What is required: The listing below must be repeated word for word, without its pictures.

________________________________________

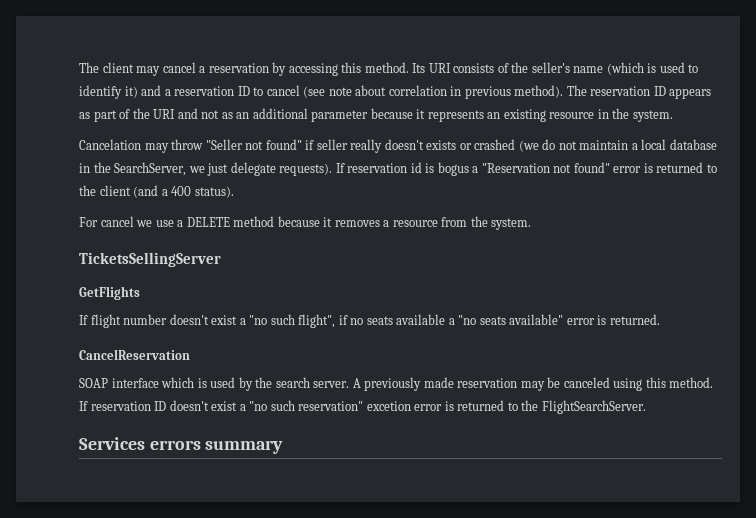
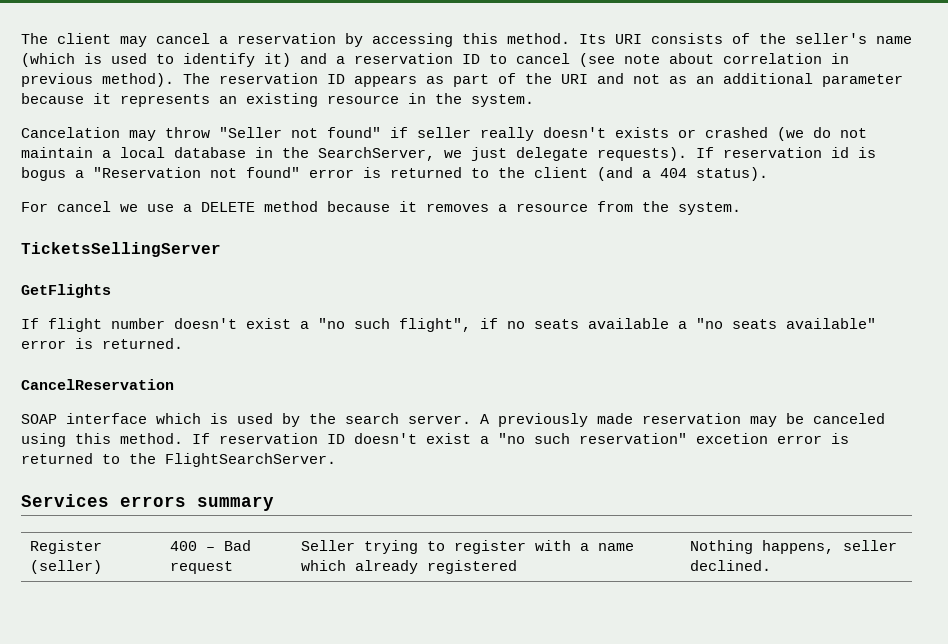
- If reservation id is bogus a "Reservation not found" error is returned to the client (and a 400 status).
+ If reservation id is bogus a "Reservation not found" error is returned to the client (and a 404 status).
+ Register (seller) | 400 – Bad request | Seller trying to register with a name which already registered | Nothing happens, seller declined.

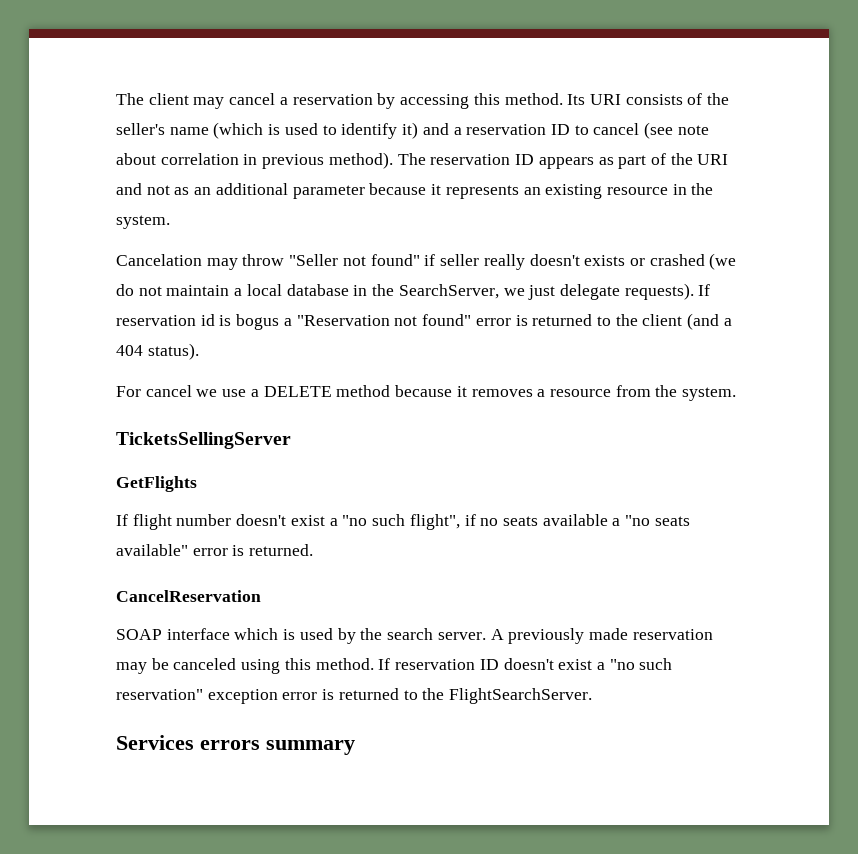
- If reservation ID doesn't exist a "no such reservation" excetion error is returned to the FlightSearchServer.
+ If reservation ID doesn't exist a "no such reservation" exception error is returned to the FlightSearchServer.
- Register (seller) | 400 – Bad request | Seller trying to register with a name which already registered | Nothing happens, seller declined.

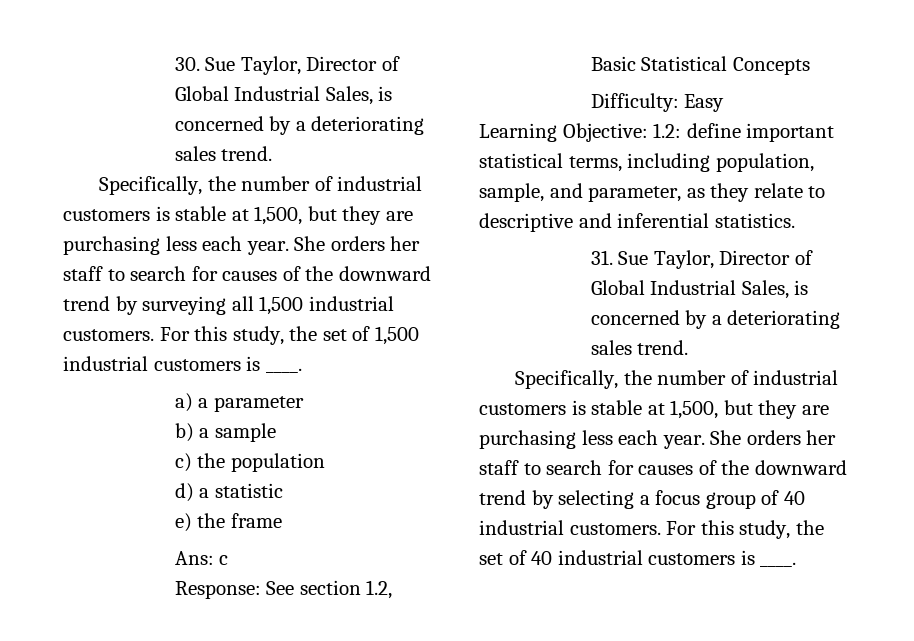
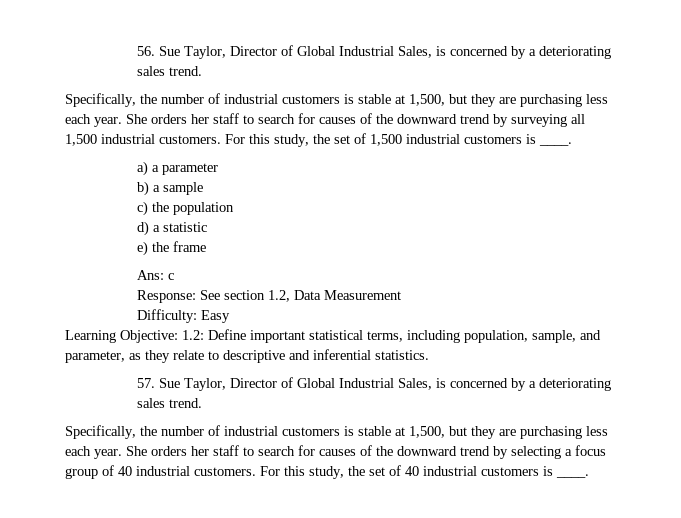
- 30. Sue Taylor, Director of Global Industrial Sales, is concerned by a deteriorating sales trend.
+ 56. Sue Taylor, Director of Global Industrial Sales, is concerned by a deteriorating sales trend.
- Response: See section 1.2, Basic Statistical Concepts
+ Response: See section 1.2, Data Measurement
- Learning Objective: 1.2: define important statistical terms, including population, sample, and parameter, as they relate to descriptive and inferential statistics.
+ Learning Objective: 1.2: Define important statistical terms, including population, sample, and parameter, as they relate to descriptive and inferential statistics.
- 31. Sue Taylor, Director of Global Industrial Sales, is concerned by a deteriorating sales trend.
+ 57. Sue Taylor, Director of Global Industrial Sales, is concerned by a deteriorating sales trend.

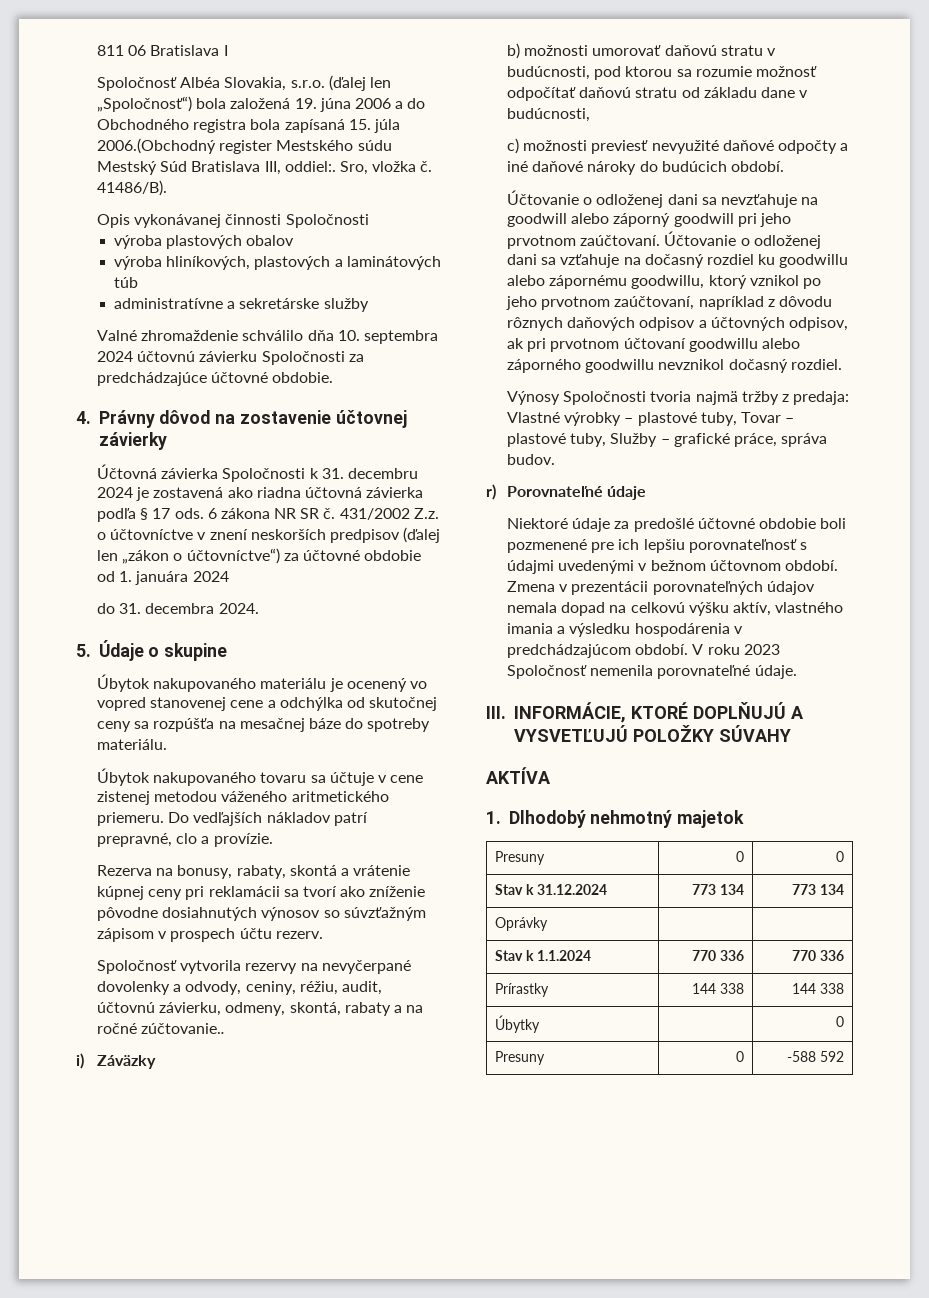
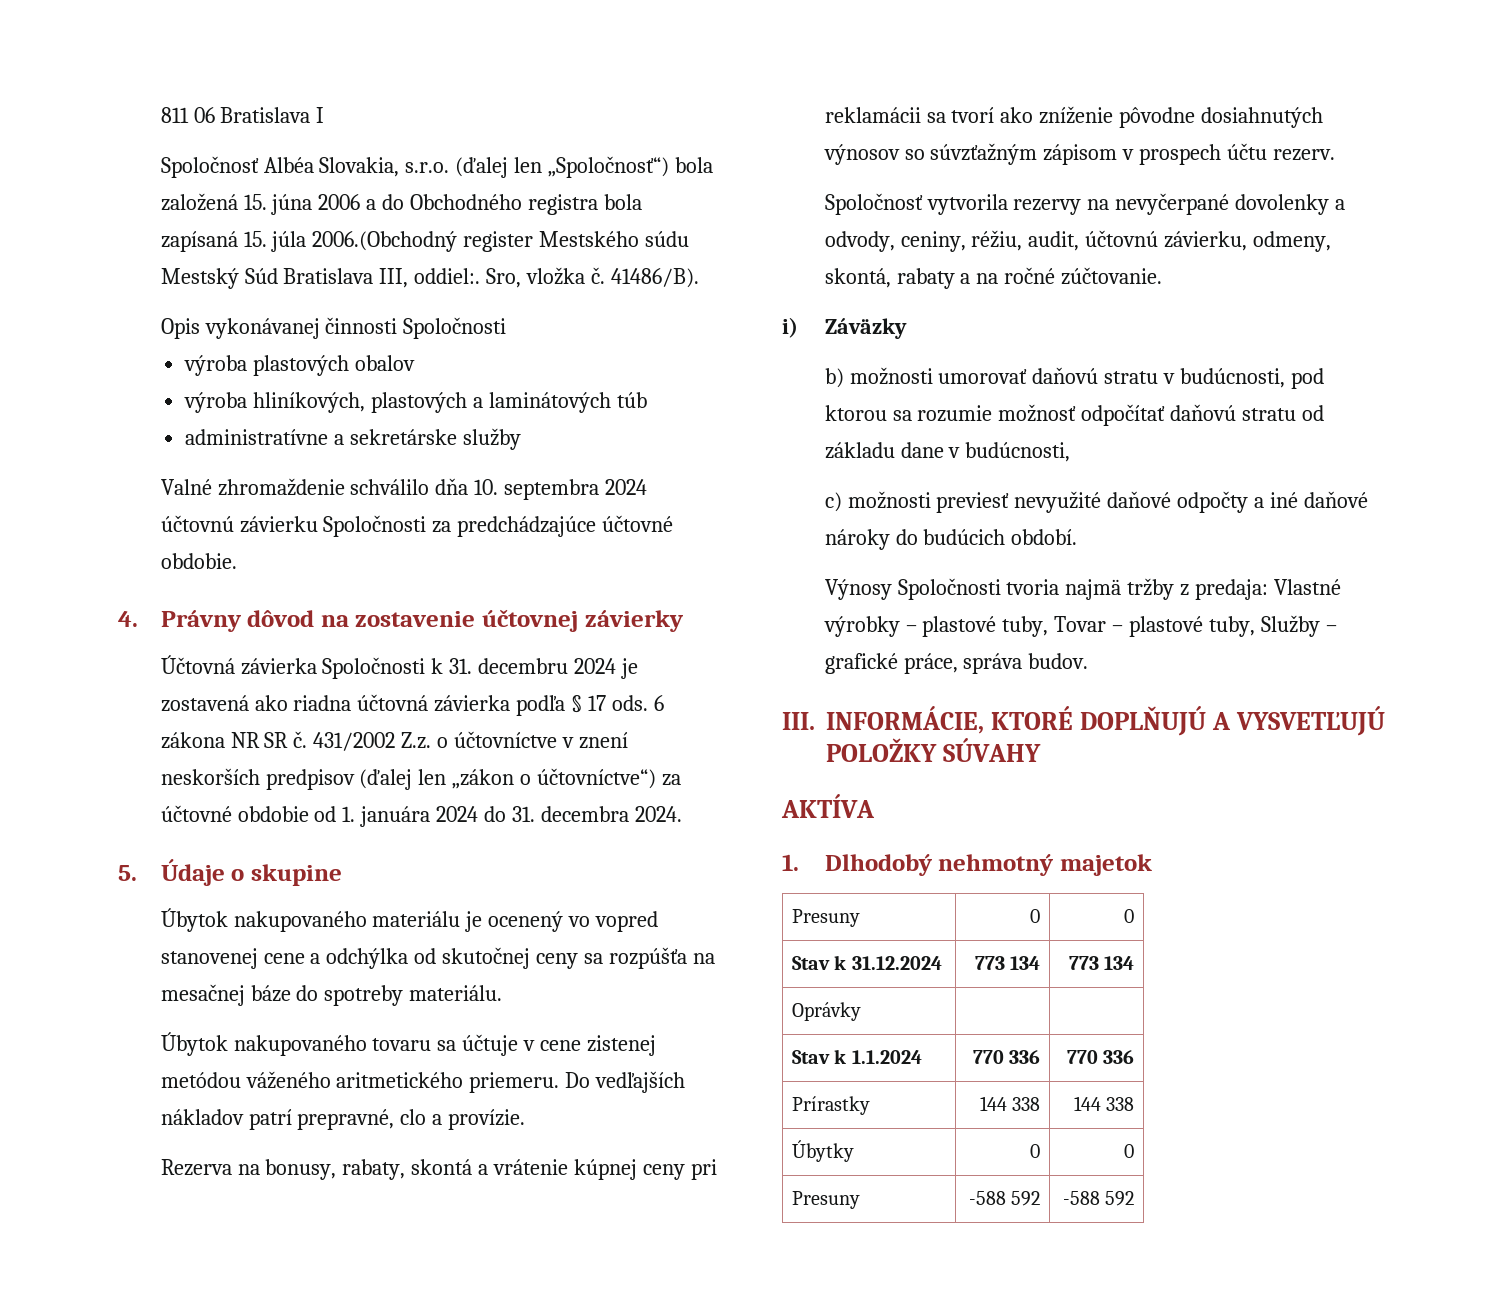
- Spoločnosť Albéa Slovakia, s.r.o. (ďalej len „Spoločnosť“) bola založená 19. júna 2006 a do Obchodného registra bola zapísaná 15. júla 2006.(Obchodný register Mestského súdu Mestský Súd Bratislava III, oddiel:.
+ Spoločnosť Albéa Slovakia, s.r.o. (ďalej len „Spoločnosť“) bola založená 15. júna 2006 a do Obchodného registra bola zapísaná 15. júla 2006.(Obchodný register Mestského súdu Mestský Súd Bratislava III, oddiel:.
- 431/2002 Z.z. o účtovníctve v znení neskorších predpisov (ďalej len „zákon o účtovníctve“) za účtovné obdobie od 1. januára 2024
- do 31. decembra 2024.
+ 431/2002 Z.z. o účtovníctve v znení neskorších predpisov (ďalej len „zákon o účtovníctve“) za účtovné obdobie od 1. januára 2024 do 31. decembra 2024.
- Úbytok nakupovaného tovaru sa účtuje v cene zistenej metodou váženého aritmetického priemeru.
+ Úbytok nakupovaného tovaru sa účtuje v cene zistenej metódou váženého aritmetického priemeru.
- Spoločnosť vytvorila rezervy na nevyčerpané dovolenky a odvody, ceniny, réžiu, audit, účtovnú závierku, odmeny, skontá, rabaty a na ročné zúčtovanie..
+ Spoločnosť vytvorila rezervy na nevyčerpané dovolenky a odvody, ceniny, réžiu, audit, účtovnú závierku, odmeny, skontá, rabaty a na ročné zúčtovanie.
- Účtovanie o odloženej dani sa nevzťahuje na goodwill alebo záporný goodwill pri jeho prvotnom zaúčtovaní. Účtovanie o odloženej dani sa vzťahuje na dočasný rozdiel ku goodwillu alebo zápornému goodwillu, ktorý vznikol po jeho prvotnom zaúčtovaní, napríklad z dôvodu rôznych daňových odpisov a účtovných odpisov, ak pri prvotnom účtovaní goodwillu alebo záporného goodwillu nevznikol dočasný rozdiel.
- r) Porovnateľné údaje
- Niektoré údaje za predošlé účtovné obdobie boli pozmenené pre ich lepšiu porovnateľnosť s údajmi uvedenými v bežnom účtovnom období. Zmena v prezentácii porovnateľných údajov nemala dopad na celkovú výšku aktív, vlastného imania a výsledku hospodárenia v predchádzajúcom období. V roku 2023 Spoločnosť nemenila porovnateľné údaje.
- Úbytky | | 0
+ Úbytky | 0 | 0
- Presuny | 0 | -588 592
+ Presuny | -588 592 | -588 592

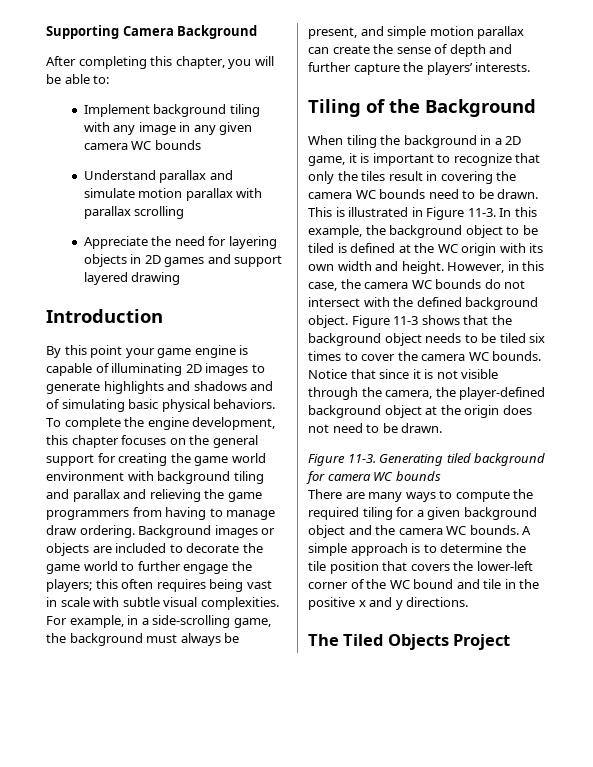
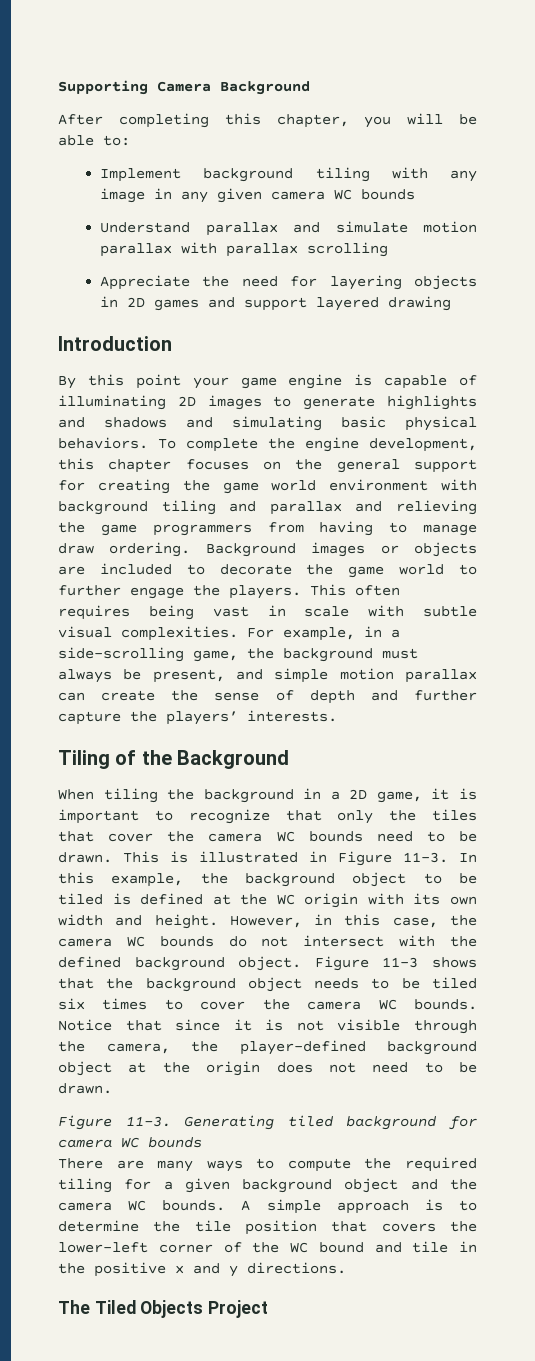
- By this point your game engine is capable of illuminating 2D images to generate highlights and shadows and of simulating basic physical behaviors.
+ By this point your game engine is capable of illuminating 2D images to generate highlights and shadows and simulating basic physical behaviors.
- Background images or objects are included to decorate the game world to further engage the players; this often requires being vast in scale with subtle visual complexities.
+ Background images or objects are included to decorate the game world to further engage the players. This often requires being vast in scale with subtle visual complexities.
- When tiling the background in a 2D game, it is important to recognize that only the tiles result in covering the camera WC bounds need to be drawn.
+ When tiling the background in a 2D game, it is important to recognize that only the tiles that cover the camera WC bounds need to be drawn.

________________________________________

Exercise result:
- If reservation id is bogus a "Reservation not found" error is returned to the client (and a 400 status).
+ If reservation id is bogus a "Reservation not found" error is returned to the client (and a 404 status).
+ Register (seller) | 400 – Bad request | Seller trying to register with a name which already registered | Nothing happens, seller declined.

- If reservation ID doesn't exist a "no such reservation" excetion error is returned to the FlightSearchServer.
+ If reservation ID doesn't exist a "no such reservation" exception error is returned to the FlightSearchServer.
- Register (seller) | 400 – Bad request | Seller trying to register with a name which already registered | Nothing happens, seller declined.

- 30. Sue Taylor, Director of Global Industrial Sales, is concerned by a deteriorating sales trend.
+ 56. Sue Taylor, Director of Global Industrial Sales, is concerned by a deteriorating sales trend.
- Response: See section 1.2, Basic Statistical Concepts
+ Response: See section 1.2, Data Measurement
- Learning Objective: 1.2: define important statistical terms, including population, sample, and parameter, as they relate to descriptive and inferential statistics.
+ Learning Objective: 1.2: Define important statistical terms, including population, sample, and parameter, as they relate to descriptive and inferential statistics.
- 31. Sue Taylor, Director of Global Industrial Sales, is concerned by a deteriorating sales trend.
+ 57. Sue Taylor, Director of Global Industrial Sales, is concerned by a deteriorating sales trend.

- Spoločnosť Albéa Slovakia, s.r.o. (ďalej len „Spoločnosť“) bola založená 19. júna 2006 a do Obchodného registra bola zapísaná 15. júla 2006.(Obchodný register Mestského súdu Mestský Súd Bratislava III, oddiel:.
+ Spoločnosť Albéa Slovakia, s.r.o. (ďalej len „Spoločnosť“) bola založená 15. júna 2006 a do Obchodného registra bola zapísaná 15. júla 2006.(Obchodný register Mestského súdu Mestský Súd Bratislava III, oddiel:.
- 431/2002 Z.z. o účtovníctve v znení neskorších predpisov (ďalej len „zákon o účtovníctve“) za účtovné obdobie od 1. januára 2024
- do 31. decembra 2024.
+ 431/2002 Z.z. o účtovníctve v znení neskorších predpisov (ďalej len „zákon o účtovníctve“) za účtovné obdobie od 1. januára 2024 do 31. decembra 2024.
- Úbytok nakupovaného tovaru sa účtuje v cene zistenej metodou váženého aritmetického priemeru.
+ Úbytok nakupovaného tovaru sa účtuje v cene zistenej metódou váženého aritmetického priemeru.
- Spoločnosť vytvorila rezervy na nevyčerpané dovolenky a odvody, ceniny, réžiu, audit, účtovnú závierku, odmeny, skontá, rabaty a na ročné zúčtovanie..
+ Spoločnosť vytvorila rezervy na nevyčerpané dovolenky a odvody, ceniny, réžiu, audit, účtovnú závierku, odmeny, skontá, rabaty a na ročné zúčtovanie.
- Účtovanie o odloženej dani sa nevzťahuje na goodwill alebo záporný goodwill pri jeho prvotnom zaúčtovaní. Účtovanie o odloženej dani sa vzťahuje na dočasný rozdiel ku goodwillu alebo zápornému goodwillu, ktorý vznikol po jeho prvotnom zaúčtovaní, napríklad z dôvodu rôznych daňových odpisov a účtovných odpisov, ak pri prvotnom účtovaní goodwillu alebo záporného goodwillu nevznikol dočasný rozdiel.
- r) Porovnateľné údaje
- Niektoré údaje za predošlé účtovné obdobie boli pozmenené pre ich lepšiu porovnateľnosť s údajmi uvedenými v bežnom účtovnom období. Zmena v prezentácii porovnateľných údajov nemala dopad na celkovú výšku aktív, vlastného imania a výsledku hospodárenia v predchádzajúcom období. V roku 2023 Spoločnosť nemenila porovnateľné údaje.
- Úbytky | | 0
+ Úbytky | 0 | 0
- Presuny | 0 | -588 592
+ Presuny | -588 592 | -588 592

- By this point your game engine is capable of illuminating 2D images to generate highlights and shadows and of simulating basic physical behaviors.
+ By this point your game engine is capable of illuminating 2D images to generate highlights and shadows and simulating basic physical behaviors.
- Background images or objects are included to decorate the game world to further engage the players; this often requires being vast in scale with subtle visual complexities.
+ Background images or objects are included to decorate the game world to further engage the players. This often requires being vast in scale with subtle visual complexities.
- When tiling the background in a 2D game, it is important to recognize that only the tiles result in covering the camera WC bounds need to be drawn.
+ When tiling the background in a 2D game, it is important to recognize that only the tiles that cover the camera WC bounds need to be drawn.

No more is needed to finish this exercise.